Neighbor: Casey takes
Published 12:00 am Friday, September 15, 2000
spiritual artistic journey
By JAINE TREADWELL
Features Editor
Sept. 14, 2000 10 PM
The Malone Gallery of Art opened its 2000-2001 art series this month with the art work of Mary Ann Casey.
Casey’s show, "Paintings and Sculptures" uses a variety of materials and techniques – canvas, masonite, acrylics, collages, textured backgrounds and mixed media assemblages – to portray spiritual subjects.
"My spiritual series is one that I’ve been compelled to do," Casey said. "The compulsion to create these images comes with a desire to offer encouragement and hope that God does exist. The show is beyond me. It is not me in the flesh. It is God through me."

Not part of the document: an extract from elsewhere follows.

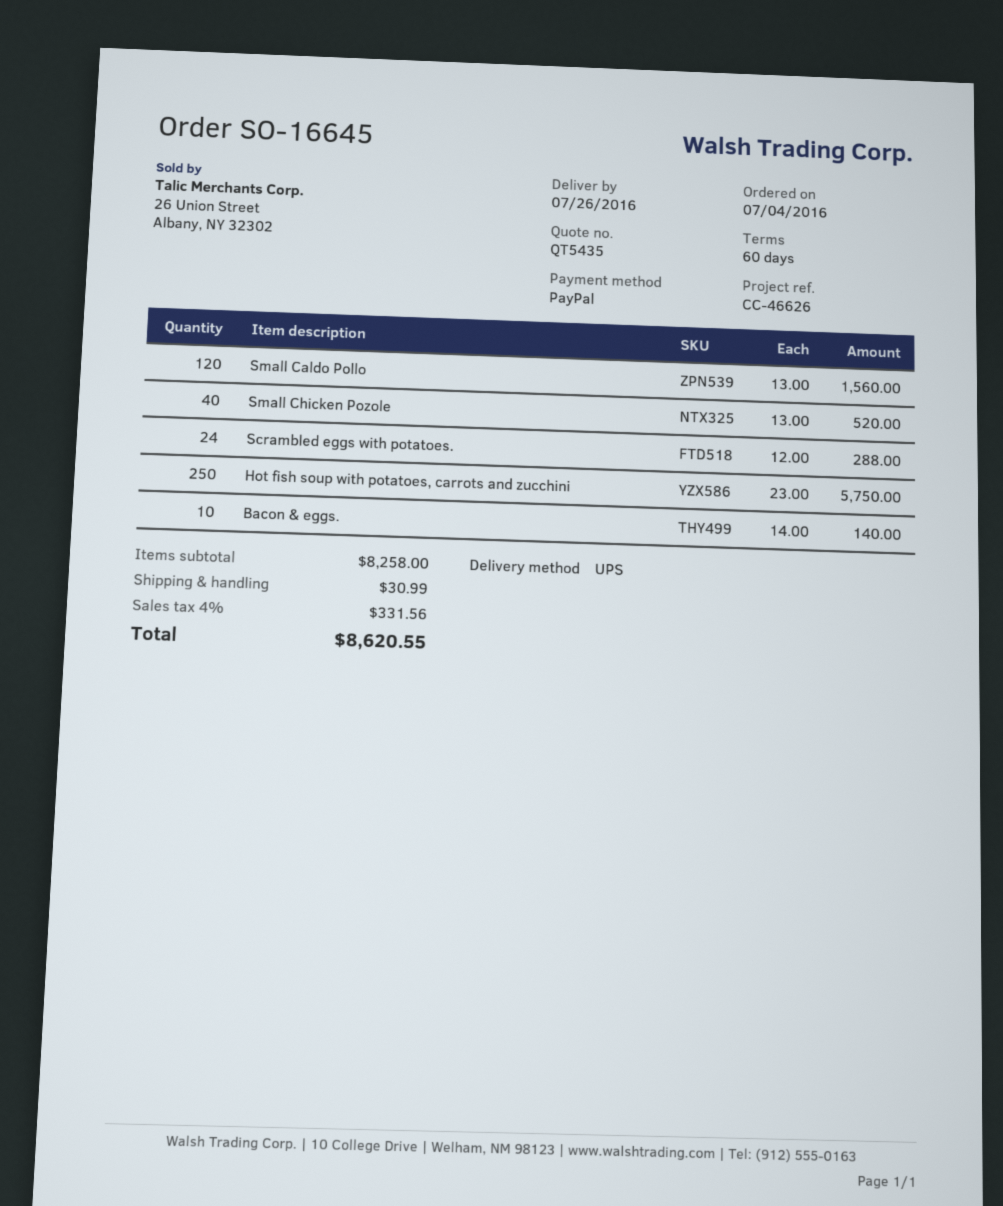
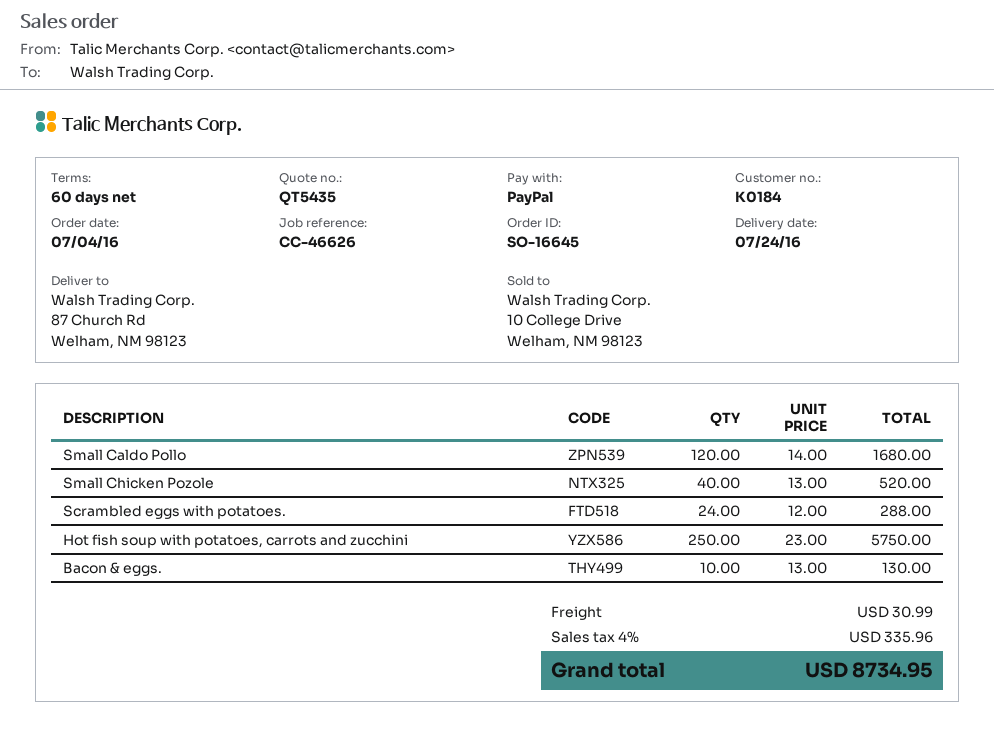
delivery date: 2016-07-26 -> 2016-07-24
Small Caldo Pollo: 120 x 13.00 = 1560.00 -> 120 x 14.00 = 1680.00
Bacon & eggs.: 10 x 14.00 = 140.00 -> 10 x 13.00 = 130.00
tax: 4% = 331.56 -> 4% = 335.96
total: 8620.55 -> 8734.95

Casey said her art comes to her though the quiet times that, as a lady of the 1970s and
’80s, she has learned to embrace.
"I am a product of those busy times, when I was mixing family and career, and through all of the busyness I thought I knew God," she said. "But now I have learned to quiet myself and listen to God and I am starting to see more and feel more."
Casey said when she allows herself to become totally quiet she becomes a vessel, that transcends intellect or reasoning.
"I have to pull myself aside and embrace nature and try to internalize it," she said. "It is beyond reason. It is beyond me. It is from a quiet, still place deep in my soul."
The spiritual experience of these quiet times, is reflected in Casey’s work.
"From these quiet times, I sketch things very quickly and work from them later," she said. "Sometimes people remark that my work reflects the same things but I often feel the same things but I express them in a different way. There is a spirit to my work. Art does speak."
Casey’s work does speak.
It sometimes speaks with an ethnic quality that she can’t explain.
"My work is often ethnic but I have no preconceived idea of what it will be," she said. "I don’t try. It’s just what I do. Some of my work has a Haitian, Spanish or African quality about it and, even though I don’t know these people, it just comes through me."
Casey was asked to do a show in Fort Worth commemorating Black History month but, initially, she didn’t feel worthy.
"I had to pray about it and embrace it," she said. "When we embrace what we can do, it becomes worthy. I am a vessel and this is the whole package. It’s what’s inside that matters. It’s what is in your soul."
When Casey works, she first finds that quiet place, physically and spiritually, and embraces all of the wonder and feelings that God allows to flow through her. The result is the art of the soul – her soul.
The self-taught artist said she is now able to quiet herself and fulfill a long-time desire to allow the artist in her to emerge.
"This has been possible because of the support and understanding of my family," she said. "Family is very important to me. I believe family is the journey. One line of Scott Peck’s poem, "The Road Less Traveled," says that life is difficult and, when we realize that, it’s easier. There’s no utopia in life but my family, friends and my art have made mine as close to one as I could hope."